Problem to solve: Please repeat the lines below exactly. Begin with the line containing "pruebas de un" and go on through the line containing "- gobernador de".

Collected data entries
********

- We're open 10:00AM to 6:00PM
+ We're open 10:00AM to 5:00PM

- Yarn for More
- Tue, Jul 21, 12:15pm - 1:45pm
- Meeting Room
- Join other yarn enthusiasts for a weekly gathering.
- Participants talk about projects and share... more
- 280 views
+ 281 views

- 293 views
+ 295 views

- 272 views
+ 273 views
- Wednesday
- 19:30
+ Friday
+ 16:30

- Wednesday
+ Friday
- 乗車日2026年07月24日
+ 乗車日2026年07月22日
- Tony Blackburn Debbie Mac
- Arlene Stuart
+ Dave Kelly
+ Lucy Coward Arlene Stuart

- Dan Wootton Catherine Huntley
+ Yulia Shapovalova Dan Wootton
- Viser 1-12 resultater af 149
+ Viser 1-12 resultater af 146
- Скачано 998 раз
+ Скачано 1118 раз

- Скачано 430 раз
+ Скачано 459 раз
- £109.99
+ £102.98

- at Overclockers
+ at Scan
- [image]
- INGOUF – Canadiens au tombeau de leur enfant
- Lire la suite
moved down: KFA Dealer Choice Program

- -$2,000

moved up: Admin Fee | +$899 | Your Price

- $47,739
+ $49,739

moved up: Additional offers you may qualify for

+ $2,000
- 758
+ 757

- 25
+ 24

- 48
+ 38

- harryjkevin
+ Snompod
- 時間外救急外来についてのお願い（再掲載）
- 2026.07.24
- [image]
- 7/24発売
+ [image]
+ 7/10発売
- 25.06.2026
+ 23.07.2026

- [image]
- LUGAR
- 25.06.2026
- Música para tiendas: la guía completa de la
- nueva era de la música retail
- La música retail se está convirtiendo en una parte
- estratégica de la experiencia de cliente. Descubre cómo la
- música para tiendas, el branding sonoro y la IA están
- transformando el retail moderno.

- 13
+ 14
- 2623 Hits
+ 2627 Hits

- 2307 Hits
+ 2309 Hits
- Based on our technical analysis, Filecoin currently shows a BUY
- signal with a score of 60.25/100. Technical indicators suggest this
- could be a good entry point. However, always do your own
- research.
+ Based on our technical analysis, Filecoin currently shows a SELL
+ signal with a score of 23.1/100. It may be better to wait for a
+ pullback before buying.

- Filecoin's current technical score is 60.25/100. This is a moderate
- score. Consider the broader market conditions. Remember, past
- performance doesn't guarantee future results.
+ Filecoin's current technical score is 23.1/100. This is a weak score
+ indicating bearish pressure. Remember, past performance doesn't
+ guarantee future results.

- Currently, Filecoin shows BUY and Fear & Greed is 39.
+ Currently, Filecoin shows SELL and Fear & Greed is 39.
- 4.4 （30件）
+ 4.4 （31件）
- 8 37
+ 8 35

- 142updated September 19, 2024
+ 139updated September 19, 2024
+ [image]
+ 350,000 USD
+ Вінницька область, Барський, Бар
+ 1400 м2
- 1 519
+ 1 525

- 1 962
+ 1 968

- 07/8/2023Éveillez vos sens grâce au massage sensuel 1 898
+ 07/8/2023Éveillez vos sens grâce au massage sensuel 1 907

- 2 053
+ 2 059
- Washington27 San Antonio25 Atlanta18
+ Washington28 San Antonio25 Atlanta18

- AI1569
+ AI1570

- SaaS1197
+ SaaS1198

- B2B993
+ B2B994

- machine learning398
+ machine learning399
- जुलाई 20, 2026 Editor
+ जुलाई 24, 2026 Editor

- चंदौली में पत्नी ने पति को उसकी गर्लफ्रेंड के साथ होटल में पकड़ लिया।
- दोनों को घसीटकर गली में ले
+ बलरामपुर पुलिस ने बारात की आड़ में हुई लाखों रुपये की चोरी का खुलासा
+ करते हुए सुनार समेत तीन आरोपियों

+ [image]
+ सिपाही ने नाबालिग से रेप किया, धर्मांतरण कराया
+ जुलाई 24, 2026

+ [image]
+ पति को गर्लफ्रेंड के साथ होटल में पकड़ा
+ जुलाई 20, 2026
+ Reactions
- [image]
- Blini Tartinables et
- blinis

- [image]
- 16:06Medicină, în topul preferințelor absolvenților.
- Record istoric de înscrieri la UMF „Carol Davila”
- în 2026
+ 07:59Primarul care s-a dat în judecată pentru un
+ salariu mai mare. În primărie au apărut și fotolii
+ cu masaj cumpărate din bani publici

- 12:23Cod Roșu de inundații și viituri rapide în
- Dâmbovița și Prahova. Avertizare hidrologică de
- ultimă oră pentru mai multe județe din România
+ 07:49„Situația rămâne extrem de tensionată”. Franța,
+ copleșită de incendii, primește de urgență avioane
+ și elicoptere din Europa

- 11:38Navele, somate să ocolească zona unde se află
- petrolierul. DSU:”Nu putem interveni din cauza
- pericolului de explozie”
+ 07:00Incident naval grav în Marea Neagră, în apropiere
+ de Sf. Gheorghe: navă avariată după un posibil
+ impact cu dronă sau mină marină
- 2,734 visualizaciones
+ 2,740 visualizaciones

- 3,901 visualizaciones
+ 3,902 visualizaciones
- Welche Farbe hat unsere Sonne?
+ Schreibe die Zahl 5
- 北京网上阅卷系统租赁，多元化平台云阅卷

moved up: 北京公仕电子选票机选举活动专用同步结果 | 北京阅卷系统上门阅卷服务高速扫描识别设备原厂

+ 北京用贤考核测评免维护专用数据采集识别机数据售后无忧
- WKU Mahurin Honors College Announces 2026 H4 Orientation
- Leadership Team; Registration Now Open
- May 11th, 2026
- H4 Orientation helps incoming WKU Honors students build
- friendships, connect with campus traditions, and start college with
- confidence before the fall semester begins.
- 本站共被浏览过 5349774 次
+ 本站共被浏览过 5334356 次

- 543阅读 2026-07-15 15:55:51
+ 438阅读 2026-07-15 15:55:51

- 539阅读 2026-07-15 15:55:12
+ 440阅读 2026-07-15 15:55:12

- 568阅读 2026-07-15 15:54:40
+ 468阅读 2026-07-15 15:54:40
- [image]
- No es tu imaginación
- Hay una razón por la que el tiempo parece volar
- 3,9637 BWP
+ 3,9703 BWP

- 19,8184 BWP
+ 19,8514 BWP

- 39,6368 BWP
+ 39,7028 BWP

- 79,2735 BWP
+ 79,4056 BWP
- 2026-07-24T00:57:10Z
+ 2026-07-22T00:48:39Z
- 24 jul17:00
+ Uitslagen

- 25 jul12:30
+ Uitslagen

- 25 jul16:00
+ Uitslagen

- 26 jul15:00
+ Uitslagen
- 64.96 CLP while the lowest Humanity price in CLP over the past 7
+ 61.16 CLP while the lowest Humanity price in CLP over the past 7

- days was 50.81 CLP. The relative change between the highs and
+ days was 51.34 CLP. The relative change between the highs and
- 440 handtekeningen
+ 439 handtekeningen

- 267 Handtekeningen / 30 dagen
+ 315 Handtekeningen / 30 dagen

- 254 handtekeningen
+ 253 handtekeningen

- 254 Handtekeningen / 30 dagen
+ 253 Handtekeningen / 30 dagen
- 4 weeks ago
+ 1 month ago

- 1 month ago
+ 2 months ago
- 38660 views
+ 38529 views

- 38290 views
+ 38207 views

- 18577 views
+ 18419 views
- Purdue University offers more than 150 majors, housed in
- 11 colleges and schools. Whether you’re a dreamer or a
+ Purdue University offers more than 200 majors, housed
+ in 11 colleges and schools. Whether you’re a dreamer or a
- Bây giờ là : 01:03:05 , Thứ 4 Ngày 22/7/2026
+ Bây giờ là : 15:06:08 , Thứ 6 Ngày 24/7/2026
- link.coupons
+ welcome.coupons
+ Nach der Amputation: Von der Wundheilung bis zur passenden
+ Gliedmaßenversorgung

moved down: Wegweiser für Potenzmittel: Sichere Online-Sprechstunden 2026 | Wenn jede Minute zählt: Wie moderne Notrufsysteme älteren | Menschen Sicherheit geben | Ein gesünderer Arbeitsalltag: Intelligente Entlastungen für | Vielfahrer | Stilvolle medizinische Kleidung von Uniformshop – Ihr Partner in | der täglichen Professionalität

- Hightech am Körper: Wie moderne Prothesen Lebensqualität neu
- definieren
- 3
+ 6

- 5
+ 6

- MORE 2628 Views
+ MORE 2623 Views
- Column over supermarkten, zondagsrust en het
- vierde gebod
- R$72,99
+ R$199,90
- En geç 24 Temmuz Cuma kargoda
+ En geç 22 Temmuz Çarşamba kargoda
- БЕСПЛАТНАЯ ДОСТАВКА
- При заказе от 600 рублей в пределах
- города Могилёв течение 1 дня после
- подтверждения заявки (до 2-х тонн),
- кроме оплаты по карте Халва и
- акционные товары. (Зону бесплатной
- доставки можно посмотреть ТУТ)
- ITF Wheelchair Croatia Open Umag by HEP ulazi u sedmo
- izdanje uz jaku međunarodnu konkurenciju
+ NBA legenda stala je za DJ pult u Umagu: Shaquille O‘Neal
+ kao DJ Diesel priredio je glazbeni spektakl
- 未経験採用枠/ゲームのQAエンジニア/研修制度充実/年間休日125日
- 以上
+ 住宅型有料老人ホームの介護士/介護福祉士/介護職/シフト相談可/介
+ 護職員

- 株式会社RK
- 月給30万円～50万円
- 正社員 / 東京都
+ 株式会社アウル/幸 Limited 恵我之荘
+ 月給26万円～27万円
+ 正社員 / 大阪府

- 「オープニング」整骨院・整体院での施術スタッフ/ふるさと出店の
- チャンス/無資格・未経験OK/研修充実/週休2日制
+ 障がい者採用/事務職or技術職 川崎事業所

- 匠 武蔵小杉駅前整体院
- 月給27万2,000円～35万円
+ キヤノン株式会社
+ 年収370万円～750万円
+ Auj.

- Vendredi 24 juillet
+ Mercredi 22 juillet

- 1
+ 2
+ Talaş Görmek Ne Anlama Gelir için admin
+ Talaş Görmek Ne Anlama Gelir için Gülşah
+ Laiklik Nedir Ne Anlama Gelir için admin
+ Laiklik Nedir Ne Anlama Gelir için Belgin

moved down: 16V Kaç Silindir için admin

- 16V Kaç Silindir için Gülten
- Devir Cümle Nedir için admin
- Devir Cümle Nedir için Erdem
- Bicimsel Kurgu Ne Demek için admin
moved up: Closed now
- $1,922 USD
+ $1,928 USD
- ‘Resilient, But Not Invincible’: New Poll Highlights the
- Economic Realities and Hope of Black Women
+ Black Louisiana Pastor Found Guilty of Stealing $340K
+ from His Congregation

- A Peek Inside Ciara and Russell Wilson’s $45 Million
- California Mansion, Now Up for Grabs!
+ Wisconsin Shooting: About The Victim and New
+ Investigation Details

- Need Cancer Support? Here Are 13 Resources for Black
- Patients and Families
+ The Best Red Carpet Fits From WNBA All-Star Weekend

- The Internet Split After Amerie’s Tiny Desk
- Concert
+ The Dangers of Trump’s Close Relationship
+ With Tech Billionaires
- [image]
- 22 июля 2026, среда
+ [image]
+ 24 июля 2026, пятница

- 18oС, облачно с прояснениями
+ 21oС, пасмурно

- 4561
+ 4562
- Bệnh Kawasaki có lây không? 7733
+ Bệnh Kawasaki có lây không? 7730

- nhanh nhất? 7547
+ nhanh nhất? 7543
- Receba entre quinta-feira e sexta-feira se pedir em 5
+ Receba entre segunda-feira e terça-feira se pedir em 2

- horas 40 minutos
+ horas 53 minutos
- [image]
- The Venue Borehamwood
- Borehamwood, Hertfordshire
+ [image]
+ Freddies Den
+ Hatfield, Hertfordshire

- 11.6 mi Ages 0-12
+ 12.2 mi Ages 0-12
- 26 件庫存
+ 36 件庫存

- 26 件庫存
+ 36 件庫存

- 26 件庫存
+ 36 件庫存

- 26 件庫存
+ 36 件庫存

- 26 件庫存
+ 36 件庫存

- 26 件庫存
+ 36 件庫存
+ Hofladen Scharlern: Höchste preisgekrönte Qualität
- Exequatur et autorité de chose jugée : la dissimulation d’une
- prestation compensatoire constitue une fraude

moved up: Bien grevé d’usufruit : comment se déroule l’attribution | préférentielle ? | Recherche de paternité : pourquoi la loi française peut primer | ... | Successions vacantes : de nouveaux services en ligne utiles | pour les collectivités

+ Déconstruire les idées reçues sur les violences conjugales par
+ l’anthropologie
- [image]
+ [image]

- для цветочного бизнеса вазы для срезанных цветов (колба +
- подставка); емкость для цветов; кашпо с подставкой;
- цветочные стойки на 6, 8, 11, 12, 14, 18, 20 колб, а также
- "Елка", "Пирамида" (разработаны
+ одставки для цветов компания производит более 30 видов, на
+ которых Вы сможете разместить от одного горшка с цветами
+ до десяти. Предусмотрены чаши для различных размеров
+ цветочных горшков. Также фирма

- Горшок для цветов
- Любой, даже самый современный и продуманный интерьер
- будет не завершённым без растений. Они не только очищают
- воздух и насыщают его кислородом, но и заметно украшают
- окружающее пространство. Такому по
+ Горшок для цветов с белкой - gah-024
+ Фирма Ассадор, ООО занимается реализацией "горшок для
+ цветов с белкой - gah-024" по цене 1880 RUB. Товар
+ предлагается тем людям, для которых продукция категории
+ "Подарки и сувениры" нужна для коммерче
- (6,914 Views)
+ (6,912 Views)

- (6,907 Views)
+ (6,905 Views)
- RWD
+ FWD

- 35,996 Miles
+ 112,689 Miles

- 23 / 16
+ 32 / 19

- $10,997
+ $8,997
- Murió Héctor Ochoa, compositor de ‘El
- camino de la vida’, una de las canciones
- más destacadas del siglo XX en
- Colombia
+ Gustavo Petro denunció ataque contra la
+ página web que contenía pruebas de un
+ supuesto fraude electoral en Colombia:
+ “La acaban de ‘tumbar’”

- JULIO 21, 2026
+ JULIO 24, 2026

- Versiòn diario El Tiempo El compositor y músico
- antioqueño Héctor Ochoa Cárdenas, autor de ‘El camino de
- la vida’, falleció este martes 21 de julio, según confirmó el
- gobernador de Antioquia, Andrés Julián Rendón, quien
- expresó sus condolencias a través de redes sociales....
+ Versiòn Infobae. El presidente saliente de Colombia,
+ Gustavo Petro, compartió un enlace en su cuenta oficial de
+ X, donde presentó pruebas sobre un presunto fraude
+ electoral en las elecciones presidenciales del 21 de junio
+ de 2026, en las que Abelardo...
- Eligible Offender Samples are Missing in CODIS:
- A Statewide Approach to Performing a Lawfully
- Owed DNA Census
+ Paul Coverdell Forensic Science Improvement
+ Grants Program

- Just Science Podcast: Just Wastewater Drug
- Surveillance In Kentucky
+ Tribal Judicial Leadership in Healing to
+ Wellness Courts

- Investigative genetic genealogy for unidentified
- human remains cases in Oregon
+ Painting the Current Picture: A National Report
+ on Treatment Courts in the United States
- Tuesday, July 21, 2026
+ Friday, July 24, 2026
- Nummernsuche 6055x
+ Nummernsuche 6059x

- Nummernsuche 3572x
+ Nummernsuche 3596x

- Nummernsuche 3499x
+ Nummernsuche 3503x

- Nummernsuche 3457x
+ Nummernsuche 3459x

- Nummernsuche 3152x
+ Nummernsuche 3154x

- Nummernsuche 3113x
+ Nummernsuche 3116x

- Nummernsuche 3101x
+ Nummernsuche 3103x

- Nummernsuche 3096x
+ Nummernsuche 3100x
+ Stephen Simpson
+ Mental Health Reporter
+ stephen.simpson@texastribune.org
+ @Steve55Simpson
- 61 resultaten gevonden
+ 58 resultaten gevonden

********

Completed exercise:
+ página web que contenía pruebas de un
+ supuesto fraude electoral en Colombia:
+ “La acaban de ‘tumbar’”

- JULIO 21, 2026
+ JULIO 24, 2026

- Versiòn diario El Tiempo El compositor y músico
- antioqueño Héctor Ochoa Cárdenas, autor de ‘El camino de
- la vida’, falleció este martes 21 de julio, según confirmó el
- gobernador de Antioquia, Andrés Julián Rendón, quien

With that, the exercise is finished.